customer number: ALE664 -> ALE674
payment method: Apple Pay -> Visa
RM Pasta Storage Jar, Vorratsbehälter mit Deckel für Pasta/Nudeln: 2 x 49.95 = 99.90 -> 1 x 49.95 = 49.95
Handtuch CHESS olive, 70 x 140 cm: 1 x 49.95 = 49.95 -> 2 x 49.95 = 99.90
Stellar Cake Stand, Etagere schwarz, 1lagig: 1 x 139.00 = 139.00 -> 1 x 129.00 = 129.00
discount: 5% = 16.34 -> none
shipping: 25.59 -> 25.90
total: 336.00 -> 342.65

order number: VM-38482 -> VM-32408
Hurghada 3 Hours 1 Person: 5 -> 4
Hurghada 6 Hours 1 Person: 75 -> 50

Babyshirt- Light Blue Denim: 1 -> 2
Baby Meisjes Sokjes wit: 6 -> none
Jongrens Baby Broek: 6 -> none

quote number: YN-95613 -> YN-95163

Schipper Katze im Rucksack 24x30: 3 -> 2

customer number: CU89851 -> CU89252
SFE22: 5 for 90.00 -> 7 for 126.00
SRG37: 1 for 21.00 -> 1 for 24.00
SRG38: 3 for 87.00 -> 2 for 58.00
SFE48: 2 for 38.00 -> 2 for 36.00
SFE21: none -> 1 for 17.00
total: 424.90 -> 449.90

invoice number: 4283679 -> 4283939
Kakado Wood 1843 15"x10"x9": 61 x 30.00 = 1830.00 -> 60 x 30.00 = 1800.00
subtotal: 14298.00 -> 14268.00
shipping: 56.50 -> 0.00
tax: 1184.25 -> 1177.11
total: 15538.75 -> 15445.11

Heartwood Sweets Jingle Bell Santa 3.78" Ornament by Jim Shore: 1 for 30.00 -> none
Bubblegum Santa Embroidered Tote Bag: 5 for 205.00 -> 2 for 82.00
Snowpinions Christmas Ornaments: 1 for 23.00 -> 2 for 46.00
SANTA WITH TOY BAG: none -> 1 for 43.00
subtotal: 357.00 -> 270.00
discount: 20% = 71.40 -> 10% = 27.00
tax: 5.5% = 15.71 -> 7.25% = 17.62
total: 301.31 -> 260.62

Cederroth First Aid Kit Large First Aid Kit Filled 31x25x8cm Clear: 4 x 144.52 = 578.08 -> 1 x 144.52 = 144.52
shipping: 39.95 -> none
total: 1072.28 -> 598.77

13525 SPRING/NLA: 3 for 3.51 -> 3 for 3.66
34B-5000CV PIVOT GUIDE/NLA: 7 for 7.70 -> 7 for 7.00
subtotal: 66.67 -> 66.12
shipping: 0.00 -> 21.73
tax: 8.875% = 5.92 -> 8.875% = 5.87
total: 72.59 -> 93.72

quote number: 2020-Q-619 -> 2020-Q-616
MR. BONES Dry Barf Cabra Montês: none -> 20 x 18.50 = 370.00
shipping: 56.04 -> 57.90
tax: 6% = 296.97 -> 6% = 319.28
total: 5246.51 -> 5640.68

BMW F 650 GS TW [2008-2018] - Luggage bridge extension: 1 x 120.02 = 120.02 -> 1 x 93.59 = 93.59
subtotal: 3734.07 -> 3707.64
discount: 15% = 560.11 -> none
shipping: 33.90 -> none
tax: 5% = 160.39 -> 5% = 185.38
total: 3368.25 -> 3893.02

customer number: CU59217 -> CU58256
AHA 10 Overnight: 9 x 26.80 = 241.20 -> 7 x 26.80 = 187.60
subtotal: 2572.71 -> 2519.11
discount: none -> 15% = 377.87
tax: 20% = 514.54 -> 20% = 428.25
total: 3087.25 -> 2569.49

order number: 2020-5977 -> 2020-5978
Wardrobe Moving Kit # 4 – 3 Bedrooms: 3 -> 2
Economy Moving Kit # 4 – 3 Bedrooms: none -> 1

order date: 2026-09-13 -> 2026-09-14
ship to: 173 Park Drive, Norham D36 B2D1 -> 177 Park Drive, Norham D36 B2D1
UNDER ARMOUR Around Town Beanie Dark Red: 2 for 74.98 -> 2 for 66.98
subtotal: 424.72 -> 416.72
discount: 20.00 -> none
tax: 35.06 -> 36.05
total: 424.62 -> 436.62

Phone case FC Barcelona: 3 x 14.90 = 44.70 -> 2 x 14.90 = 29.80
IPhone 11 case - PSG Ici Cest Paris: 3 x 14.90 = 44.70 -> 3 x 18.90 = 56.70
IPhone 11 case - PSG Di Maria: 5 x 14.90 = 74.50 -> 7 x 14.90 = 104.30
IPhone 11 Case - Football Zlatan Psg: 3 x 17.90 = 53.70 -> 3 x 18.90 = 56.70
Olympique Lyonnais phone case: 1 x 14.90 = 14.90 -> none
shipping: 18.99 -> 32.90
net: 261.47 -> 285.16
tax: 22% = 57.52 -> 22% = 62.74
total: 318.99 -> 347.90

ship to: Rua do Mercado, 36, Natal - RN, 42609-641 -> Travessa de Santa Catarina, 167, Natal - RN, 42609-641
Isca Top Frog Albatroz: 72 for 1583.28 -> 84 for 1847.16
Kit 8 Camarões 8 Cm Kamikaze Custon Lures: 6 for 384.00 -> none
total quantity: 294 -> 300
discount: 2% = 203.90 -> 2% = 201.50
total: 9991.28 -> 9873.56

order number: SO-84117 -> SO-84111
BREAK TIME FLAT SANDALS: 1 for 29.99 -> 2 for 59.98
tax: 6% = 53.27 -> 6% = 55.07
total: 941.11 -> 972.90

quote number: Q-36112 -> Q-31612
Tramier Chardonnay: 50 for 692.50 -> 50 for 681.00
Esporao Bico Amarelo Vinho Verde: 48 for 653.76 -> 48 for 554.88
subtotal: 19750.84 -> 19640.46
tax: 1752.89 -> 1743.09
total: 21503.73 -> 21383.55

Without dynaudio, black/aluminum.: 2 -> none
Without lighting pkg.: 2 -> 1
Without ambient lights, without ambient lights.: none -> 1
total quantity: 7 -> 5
━━━━━━━━━━
### WHAT IS REQUIRED
The lines to return are those in the entries above that hold "IPhone".

### SOLUTION FOR THIS PROBLEM
IPhone 11 case - PSG Ici Cest Paris: 3 x 14.90 = 44.70 -> 3 x 18.90 = 56.70
IPhone 11 case - PSG Di Maria: 5 x 14.90 = 74.50 -> 7 x 14.90 = 104.30
IPhone 11 Case - Football Zlatan Psg: 3 x 17.90 = 53.70 -> 3 x 18.90 = 56.70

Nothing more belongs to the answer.